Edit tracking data
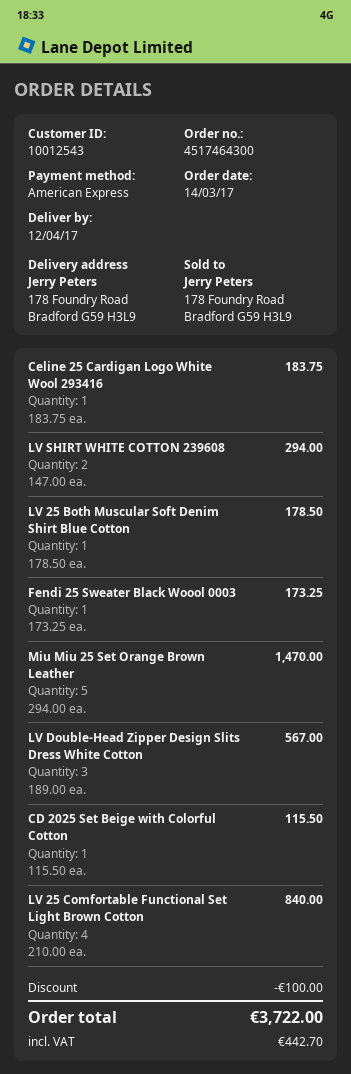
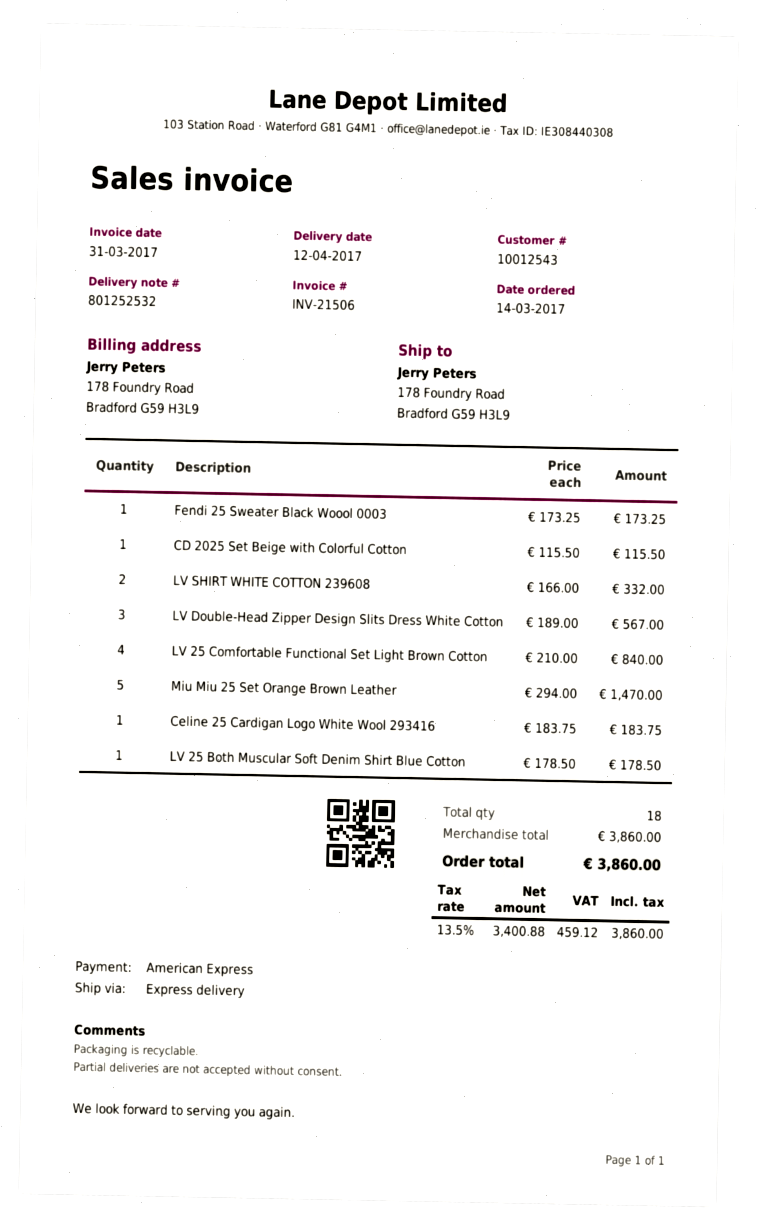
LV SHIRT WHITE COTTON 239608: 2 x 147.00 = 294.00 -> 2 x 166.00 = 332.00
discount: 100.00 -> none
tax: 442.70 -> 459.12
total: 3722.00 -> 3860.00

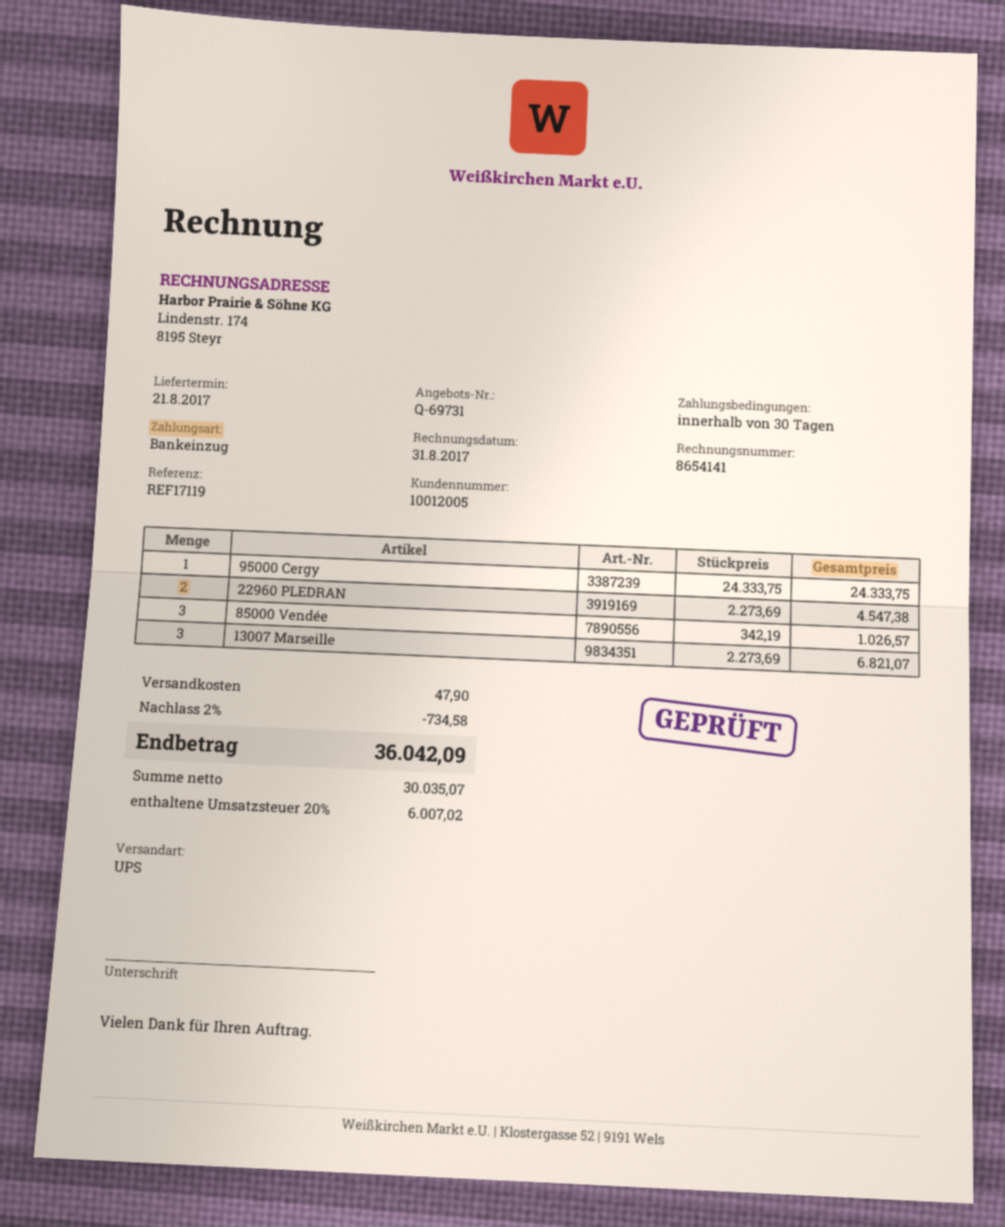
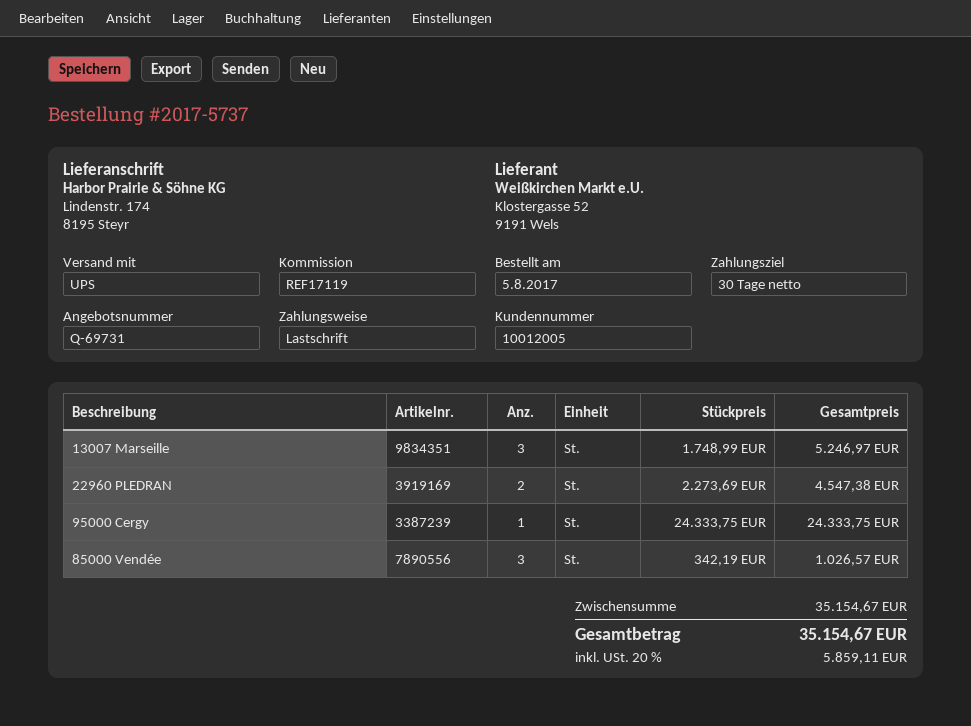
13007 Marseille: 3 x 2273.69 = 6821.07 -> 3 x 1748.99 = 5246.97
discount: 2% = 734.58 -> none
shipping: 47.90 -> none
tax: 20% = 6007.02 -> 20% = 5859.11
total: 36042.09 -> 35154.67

(Your instructions): Each line of the data above that contains the word "discount" counts once; report the total and add nothing.

(Worked solution): 2